4 thoughts on “Consider these Settlement Tips from the Coworkers

  1. Tony Farmer says:

    Is there an opportunity for claimant’s lawyers to be heard concerning language that is included in the templates that are being “required” by the Bureau for settlements? In particular, the use of the word “directly” in the settlement template as it relates to causal connection for eligibility for future medical treatment. It is my belief that “directly” should not be used in the template as it is not a condition for treatment in Section 204 and the caselaw does not impose this limitation but the template does.


  2. Brian Dunigan says:

    It is interesting – and disappointing – that the Bureau of Workers’ Compensation Judiciary appears to be taking on the role of policing the Initial Benefit Period in settlement approvals. There is no law saying that an employer is prohibited from paying an employee sooner than the statute allows (or more than the statute allows). If an employer pays multiplier benefits prior to the expiration of the IBP, whether it be by generosity or error, it is absolutely NOT THE ROLE OF THE JUDGE to decline approval of that settlement.

    The statutory duty of the judge in a settlement approval, pursuant to Tenn. Code Ann. § 50-6-240, is to ensure that the employee is “receiving, substantially, the benefits provided by this chapter.” That’s it. Period. It does not say the judge must ensure that the employee receives those benefits “and nothing more.” Court approval was enacted as a safeguard for the employee, to ensure that employers did not take advantage of employees with unfair settlements that did not provide the benefits to which they were entitled.

    If an employer wants to pay an employee the Initial Benefit plus statutory multipliers less than 180 days after MMI, that is the employer’s prerogative, and there is no legal mandate for the judge to intervene and stop the employee from receiving the benefit of that settlement agreement between the parties.

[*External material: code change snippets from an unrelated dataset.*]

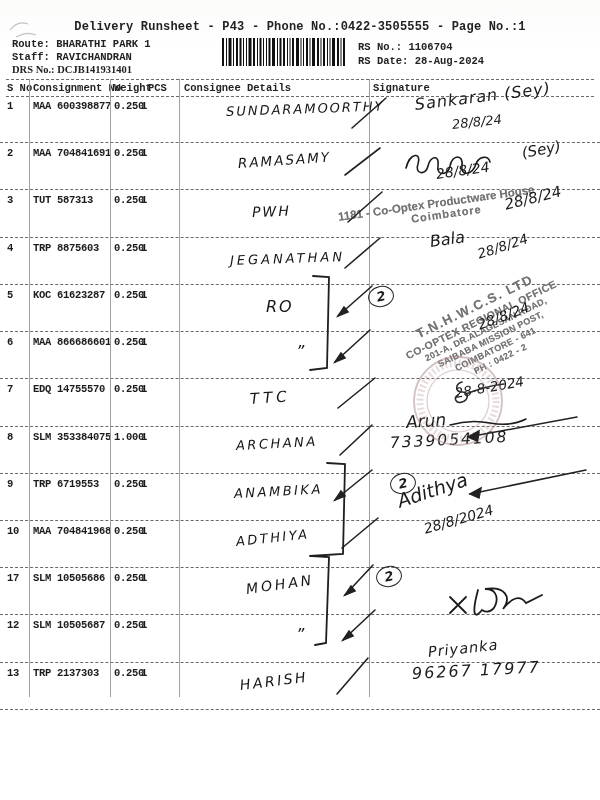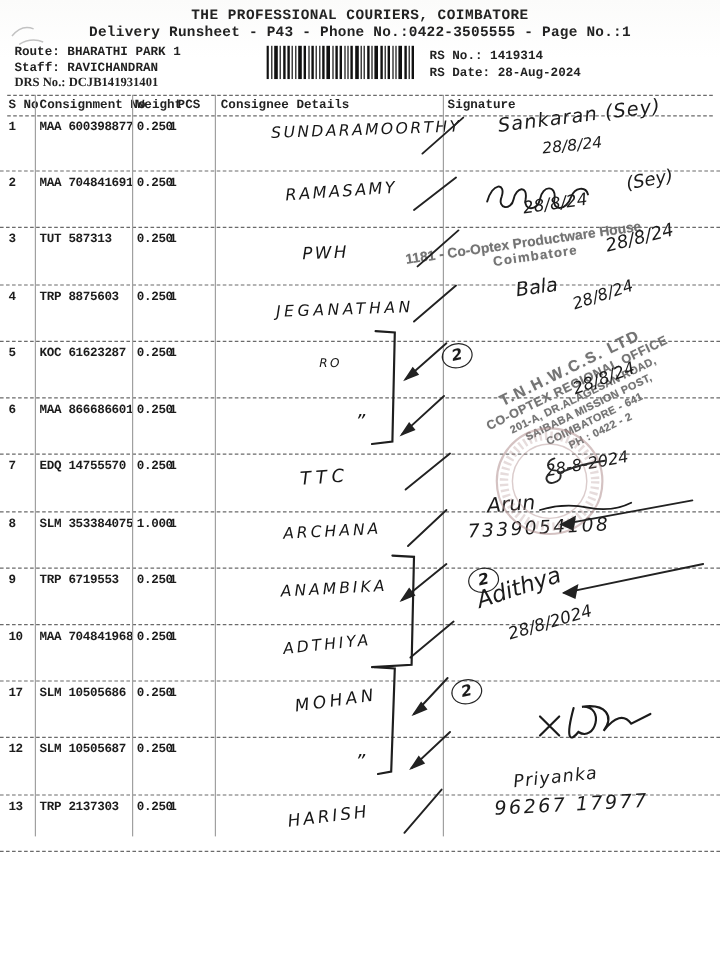"THE PROFESSIONAL COURIERS, COIMBATORE" div.pr { html: <div>THE PROFESSIONAL COURIERS, COIMBATORE</div> -> none }
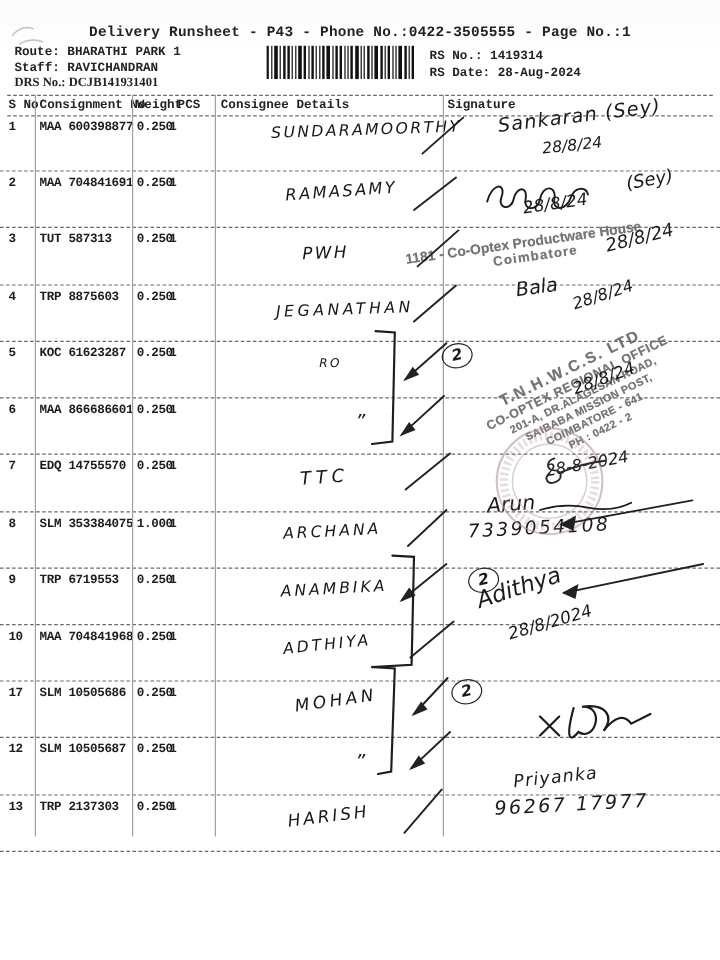"1419314" span { text: 1419314 -> 1106704 }
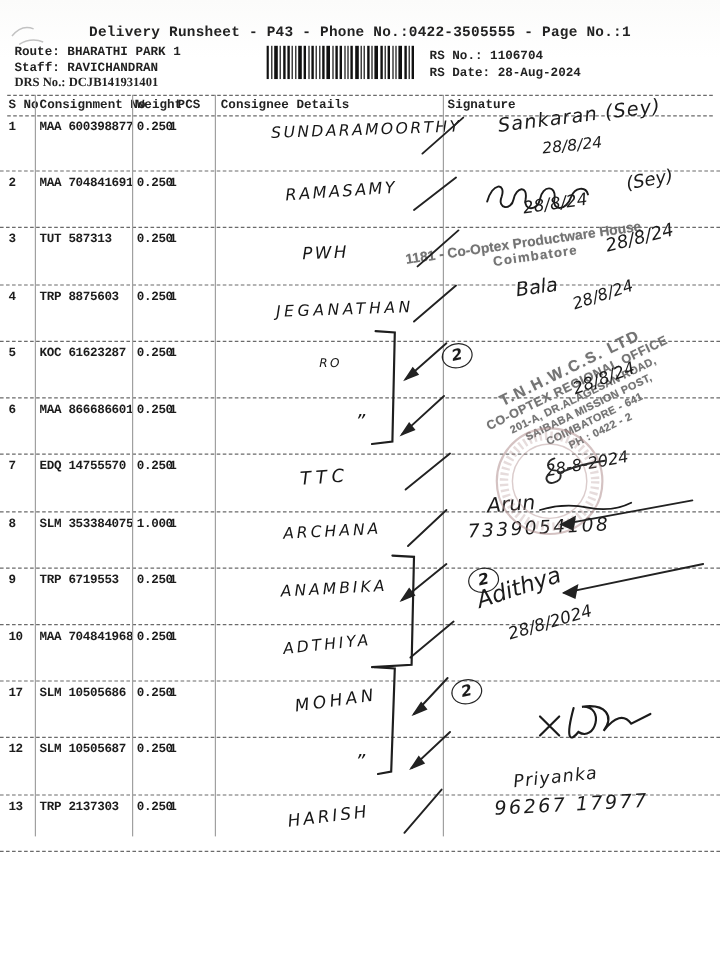"RO" div.c-consignee-hw { font-size: 10px -> 16px }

    I have not seen the Judiciary refuse to approve settlements where an employee agrees to settle for the Initial Benefit and multipliers when the employee might have been entitled to more money via § -242 or permanent total disability. Why should the court intervene to protect an employer but not the employee? That is the opposite of the safeguard the approval process was enacted to create.


  3. Gerard Jabaley says:

    Thank you for this article. As an FYI it is hard to “fully” complete SD-2 as to date of approval and Judges name as that information is not available when our “executed” documents are tendered to the court to get a hearing. In BWC/CWCC offices with more than one Judge the name cannot be entered and the date of approval comes after document submission. Thanks


  4. tncourtofwcclaims says:

    Thanks for reading our blog and for your comments.
    In response to Mr. Dunigan’s concerns, to clarify, the Court doesn’t restrict the ability of parties to settle the enhanced benefits before the expiration of the initial compensation period.
    This article was intended to note that some of the proposed settlement agreements for post June 22, 2020 injuries have failed to incorporate the 180-day initial period. We simply wanted to point this out, so counsel will have the correct date in their settlement documents.
    Again, we value everyone’s readership and input.